Quanto às regularidades constatadas ao longo da complexificação destas interações, a lei de crescimento mental fundamenta-se no caráter produtivo da síntese dos compostos, que acrescenta novos elementos a cada interação e promove um desenvolvimento cumulativo da vida mental. Já a lei da heterogonia consiste na afirmação de que um motivo produz não somente seus fins latentes, mas tem sua configuração original alterada a partir da entrada desses resultantes na consciência e de sua combinação com os sentimentos e volições, dando origem a novos atos psíquicos. Por fim, a lei da intensificação amplia a dos contrastes psíquicos, tornando possível, por exemplo, que a teoria dos sentimentos proposta por Wundt seja organizada em torno de pólos de expressões afetivas contrastantes. Isso explica, segundo Wundt, que um sentimento de prazer seja mais intenso e sua qualidade específica mais claramente sentida se ele tiver sido precedido por um sentimento de desprazer (Wundt, 1912). Uma relação que também pode ser encontrada entre os sentimentos de excitação e depressão e de tensão e relaxamento.

Em decorrência dessa causalidade própria, o tipo de explicação oferecida pela psicologia também deve assumir um caráter específico, uma vez que, segundo ele, “existe apenas um tipo de explicação causal em psicologia, que é a derivação de processos psíquicos mais complexos daqueles mais simples” (Wundt, 1897, p. 24), e os elementos fisiológicos devem ser usados “apenas como ajudas complementares, em

função da relação entre a ciência natural e a psicologia” (p.24), mas nunca como uma substituição efetiva ou como termos equivalentes.

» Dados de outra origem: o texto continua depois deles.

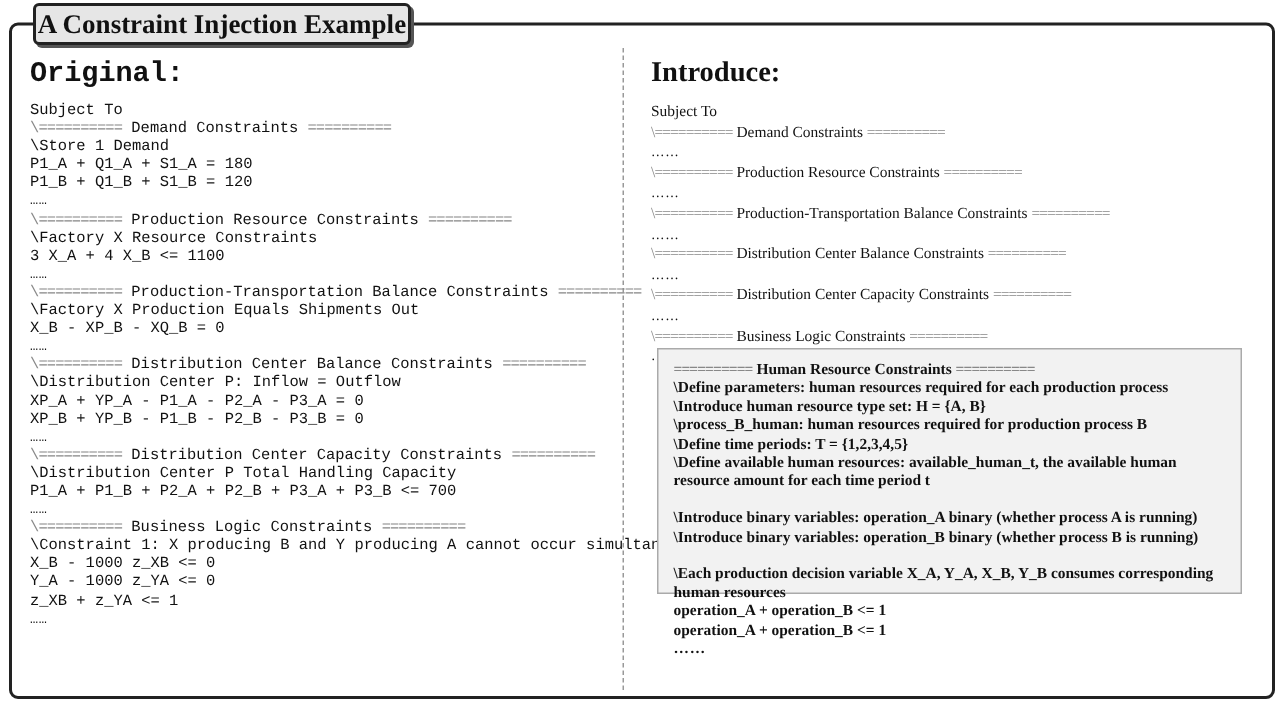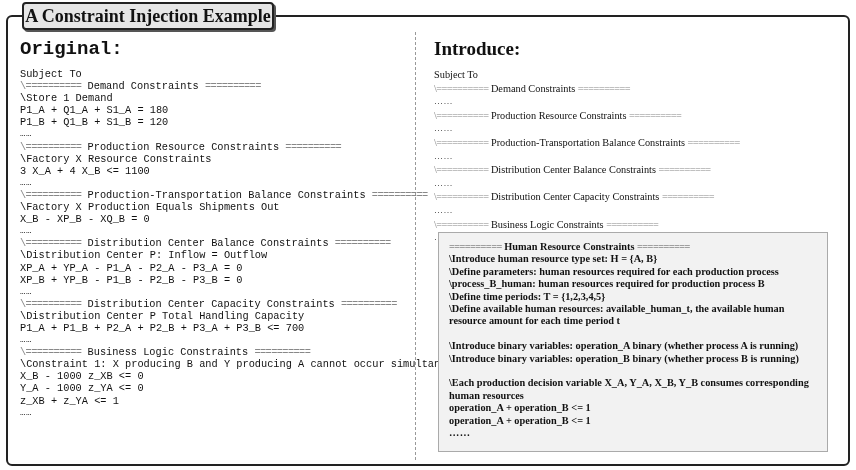--- a/index.html
+++ b/index.html
@@ -14,21 +14,21 @@
   .title-text { font-weight: bold; font-size: 18px; font-family: "Liberation Serif", serif; }
   .divider { position: absolute; left: 415px; top: 32px; height: 428px; width: 0;
              border-left: 1px dashed #999; }
   .col { position: absolute; top: 38px; }
   .col-left { left: 20px; width: 390px; font-family: Liberation Mono, monospace; }
   .col-right { left: 434px; width: 400px; }
   .col-heading { font-weight: bold; font-size: 19px; margin: 0 0 8px 0; line-height: 22px; }
   .line { font-size: 10.3px; line-height: 12.1px; white-space: pre; }
   .dots { font-size: 9px; line-height: 12.1px; letter-spacing: 0.5px; }
   .eq { color: #888; letter-spacing: -0.6px; }
-  .inject-box { position: absolute; left: 438px; top: 232px; width: 390px; height: 220px;
+  .inject-box { position: absolute; left: 438px; top: 232px; width: 390px; height: 164px;
                 border: 1px solid #aaa; background: #f2f2f2; box-sizing: border-box; padding: 8px 10px; }
   .bline { font-size: 10.3px; line-height: 12.4px; font-weight: bold; white-space: pre-wrap; }
   .bline.spacer { height: 12.4px; }
 </style>
 </head>
 <body>
 
 <div class="frame"></div>
 
 <div class="title-box">
@@ -87,22 +87,22 @@
       <div class="line" style="line-height: 13.6px;"><span class="eq">\</span><span class="eq">==========</span><span> Distribution Center Capacity Constraints </span><span class="eq">==========</span></div>
       <div class="line dots" style="line-height: 13.6px;">……</div>
       <div class="line" style="line-height: 13.6px;"><span class="eq">\</span><span class="eq">==========</span><span> Business Logic Constraints </span><span class="eq">==========</span></div>
       <div class="line dots" style="line-height: 13.6px;">……</div>
     </div>
 </div>
 
 <div class="inject-box">
   <div id="injected-lines">
       <div class="bline"><span class="eq">==========</span><span> Human Resource Constraints </span><span class="eq">==========</span></div>
+      <div class="bline">\Define parameters: human resources required for each production process</div>
       <div class="bline">\Introduce human resource type set: H = {A, B}</div>
-      <div class="bline">\Define parameters: human resources required for each production process</div>
       <div class="bline">\process_B_human: human resources required for production process B</div>
       <div class="bline">\Define time periods: T = {1,2,3,4,5}</div>
       <div class="bline">\Define available human resources: available_human_t, the available human resource amount for each time period t</div>
       <div class="bline spacer"></div>
       <div class="bline">\Introduce binary variables: operation_A binary (whether process A is running)</div>
       <div class="bline">\Introduce binary variables: operation_B binary (whether process B is running)</div>
       <div class="bline spacer"></div>
       <div class="bline">\Each production decision variable X_A, Y_A, X_B, Y_B consumes corresponding human resources</div>
       <div class="bline">operation_A + operation_B &lt;= 1</div>
       <div class="bline">operation_A + operation_B &lt;= 1</div>

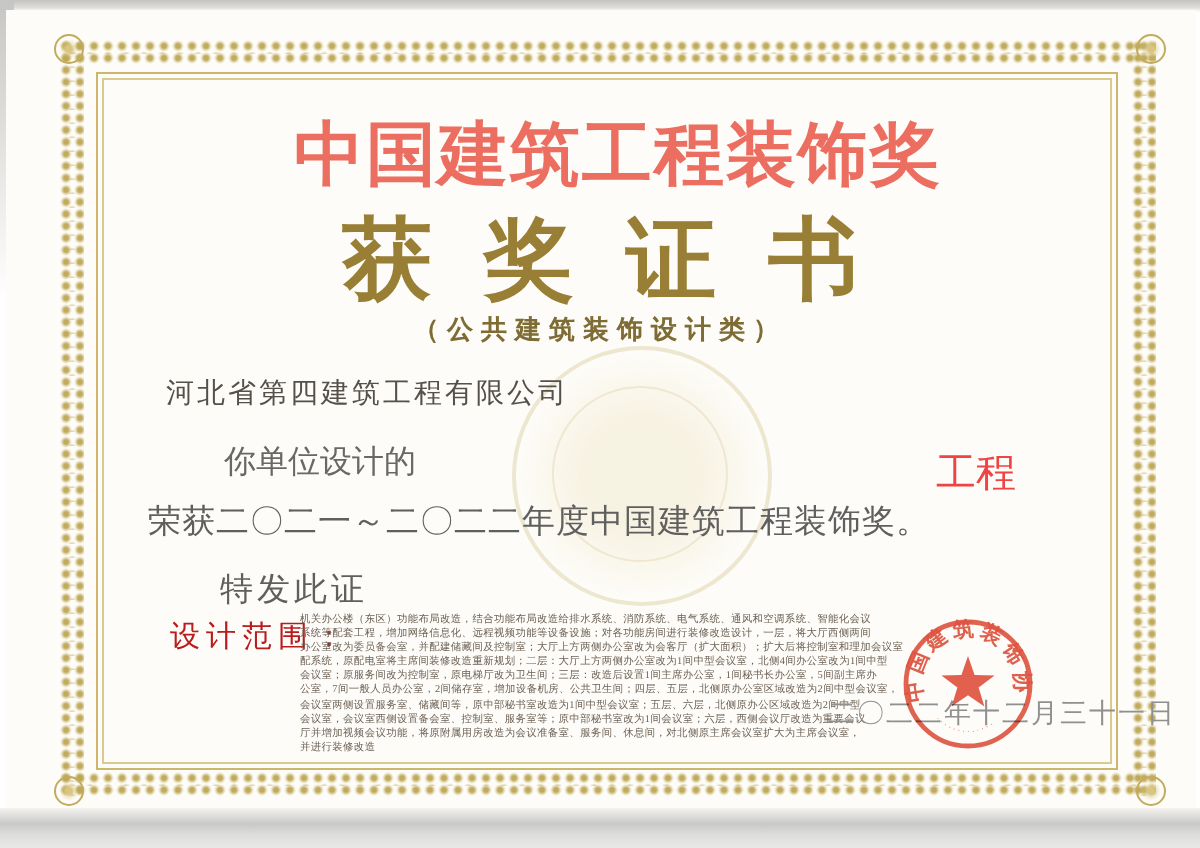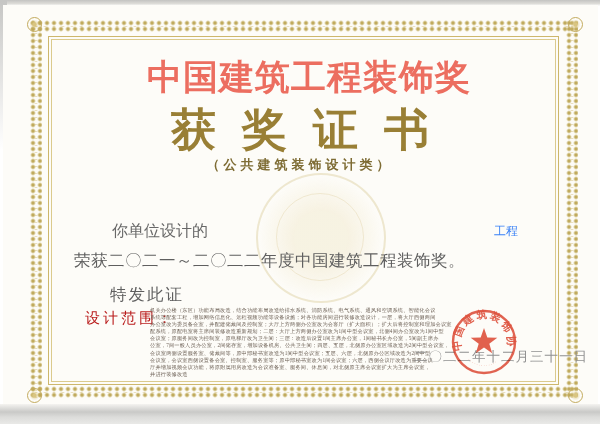--- a/index.html
+++ b/index.html
@@ -51,21 +51,21 @@
   .title{position:absolute;left:0;right:0;top:54px;text-align:center;
     font-size:35px;font-weight:bold;color:#ec6e60;letter-spacing:1px;padding-left:18px;}
   .heading{position:absolute;left:0;right:0;top:100px;text-align:center;
     font-size:45px;font-weight:bold;color:#997f35;letter-spacing:26px;text-indent:26px;}
   .category{position:absolute;left:0;right:0;top:156px;text-align:center;
     font-size:13px;font-weight:bold;color:#7e6c34;letter-spacing:4px;}
   .recipient{position:absolute;left:83px;top:188px;font-size:14px;color:#55504a;letter-spacing:1.5px;}
   .body-prefix{position:absolute;left:112px;top:221px;font-size:16px;color:#686868;}
   .project{position:absolute;left:218px;top:218px;width:268px;
     font-size:12.5px;line-height:13.5px;color:#4e4943;letter-spacing:0.5px;}
-  .body-suffix{position:absolute;left:494px;top:223px;font-size:12px;color:#3b82f6;}
+  .body-suffix{position:absolute;left:468px;top:223px;font-size:20px;color:#ef4444;}
   .award-line{position:absolute;left:74px;top:250px;font-size:16.5px;color:#5f5f5f;letter-spacing:0.5px;}
   .issue-line{position:absolute;left:110px;top:284px;font-size:16.5px;color:#5f5f5f;letter-spacing:2px;}
   .scope-label{position:absolute;left:85px;top:309px;font-size:15px;color:#b91c1c;letter-spacing:3px;}
   .scope-text{position:absolute;left:150px;top:307px;width:394px;
     font-size:5.2px;line-height:7.1px;color:#6d6156;letter-spacing:0.2px;}
   .date{position:absolute;left:414px;top:348px;font-size:13.5px;color:#909090;letter-spacing:1px;z-index:1;}
   .seal{position:absolute;left:434px;top:292px;width:100px;height:100px;z-index:2;
     mix-blend-mode:multiply;opacity:.92;}
 </style>
 </head>
@@ -92,20 +92,21 @@
   </div>
 
   <div class="watermark">
     <div class="watermark-inner"></div>
   </div>
 
   <div class="title">中国建筑工程装饰奖</div>
   <div class="heading">获奖证书</div>
   <div class="category">（公共建筑装饰设计类）</div>
 
+  <div class="recipient">河北省第四建筑工程有限公司</div>
 
   <div class="body-prefix cn-sans">你单位设计的</div>
   <div class="body-suffix cn-sans">工程</div>
 
   <div class="award-line cn-sans">荣获二〇二一～二〇二二年度中国建筑工程装饰奖。</div>
   <div class="issue-line cn-sans">特发此证</div>
 
   <div class="scope-label">设计范围：</div>
   <div class="scope-text">
       <div>机关办公楼（东区）功能布局改造，结合功能布局改造给排水系统、消防系统、电气系统、通风和空调系统、智能化会议</div>

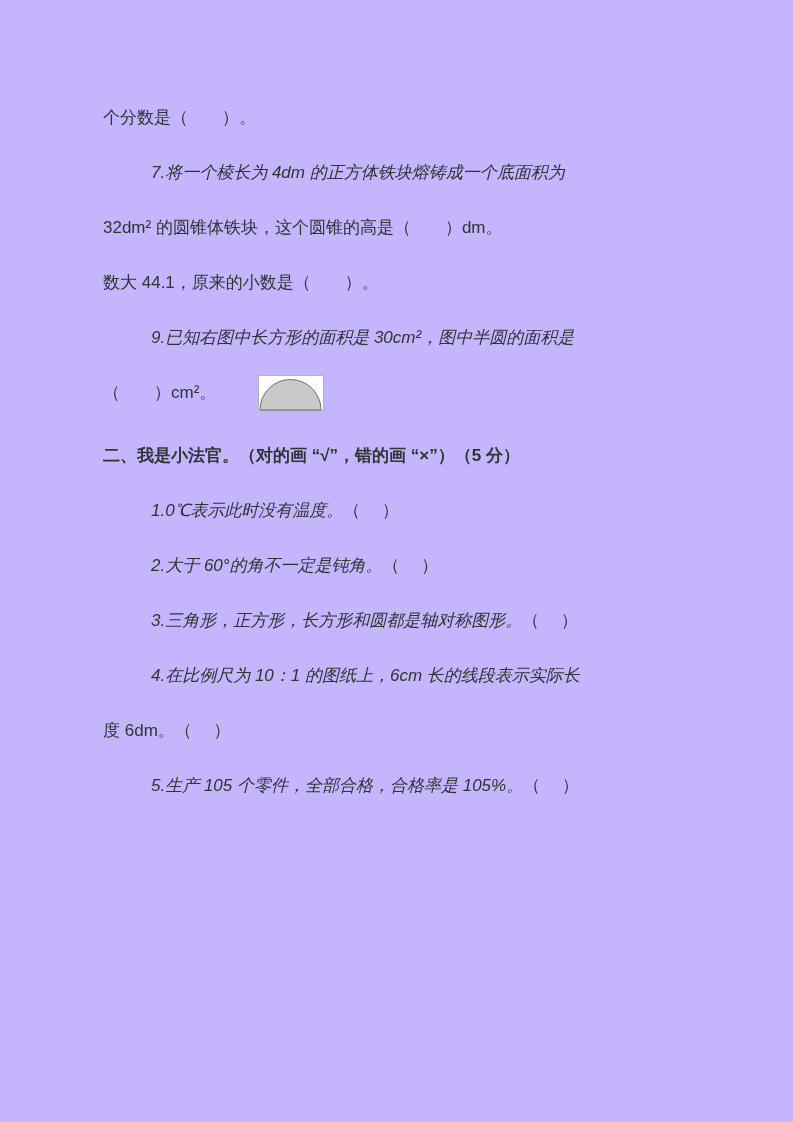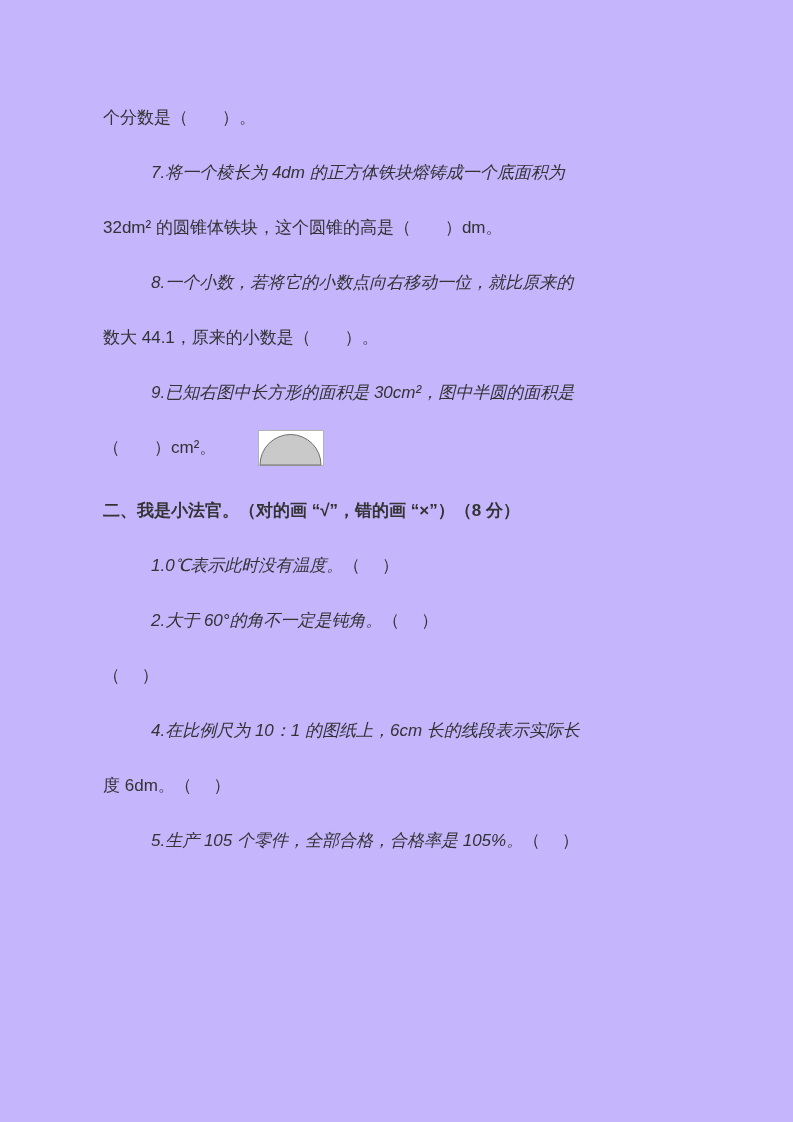--- a/index.html
+++ b/index.html
@@ -65,52 +65,50 @@
     </div>
 
     <div class="row">
       <span class="t ind">7.将一个棱长为 4dm 的正方体铁块熔铸成一个底面积为</span>
     </div>
     <div class="row">
       <span class="t">32dm² 的圆锥体铁块，这个圆锥的高是（　　）dm。</span>
     </div>
 
     <div class="row">
-      <span class="t ind">8.一个小数，若将它的小数点向右移动一位，就比原来的</span>
-    </div>
-    <div class="row">
       <span class="t">数大 44.1，原来的小数是（　　）。</span>
     </div>
 
     <div class="row">
       <span class="t ind">9.已知右图中长方形的面积是 30cm²，图中半圆的面积是</span>
     </div>
     <div class="row">
       <span class="t">（　　）cm²。</span>
       <svg class="figure" width="66" height="36" viewBox="0 0 66 36">
         <rect x="0.5" y="0.5" width="65" height="35" stroke-width="1" stroke="#b3b3b3" fill="#ffffff"></rect>
         <path d="M 2 35 A 30.5 30.5 0 0 1 63 35 Z" stroke-width="1" fill="#c9c9c9" stroke="#6f6f6f"></path>
       </svg>
     </div>
 
     <div class="row heading">
-      <span class="t">二、我是小法官。（对的画 “√”，错的画 “×”）（8 分）</span>
+      <span class="t">二、我是小法官。（对的画 “√”，错的画 “×”）（5 分）</span>
     </div>
 
     <div class="row tf">
       <span class="t ind">1.0℃表示此时没有温度。</span>
       <span class="blank">（　 ）</span>
     </div>
 
     <div class="row tf">
       <span class="t ind">2.大于 60°的角不一定是钝角。</span>
       <span class="blank">（　 ）</span>
     </div>
 
     <div class="row tf">
+      <span class="t ind">3.三角形，正方形，长方形和圆都是轴对称图形。</span>
       <span class="blank">（　 ）</span>
     </div>
 
     <div class="row">
       <span class="t ind">4.在比例尺为 10：1 的图纸上，6cm 长的线段表示实际长</span>
     </div>
     <div class="row tf">
       <span class="t">度 6dm。</span>
       <span class="blank">（　 ）</span>
     </div>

A recusa da causalidade psíquica, defendida pelas tendências de caráter materialista, extrapola, segundo Wundt, o auxílio legítimo que a fisiologia pode prestar à psicologia e apenas transfere o problema da explicação dos processos psíquicos à fisiologia cerebral. Segundo ele, a procura pela determinação da dependência da experiência imediata em relação ao corpo, pressuposta no recurso à fisiologia empreendido pela psicologia materialista, pode ser identificada com um materialismo psicofísico, é “epistemologicamente insustentável e psicologicamente improdutivo” (1897, p. 17), uma vez que extrapola os limites da ciência empírica em suas afirmações e, embora pretendendo retirar a psicologia do domínio das especulações metafísicas, subordina-a ao das ciências naturais, eliminando com isso sua autonomia explicativa. Para Wundt, embora a psicologia necessariamente considere a ligação constante dos fenômenos psíquicos com o corpo como forma de examinar a experiência imediata, a explicação do fenômeno psíquico deve permanecer restrita aos termos da sua própria série e, em momento algum, depende da determinação de sua dependência específica em relação às condições corporais.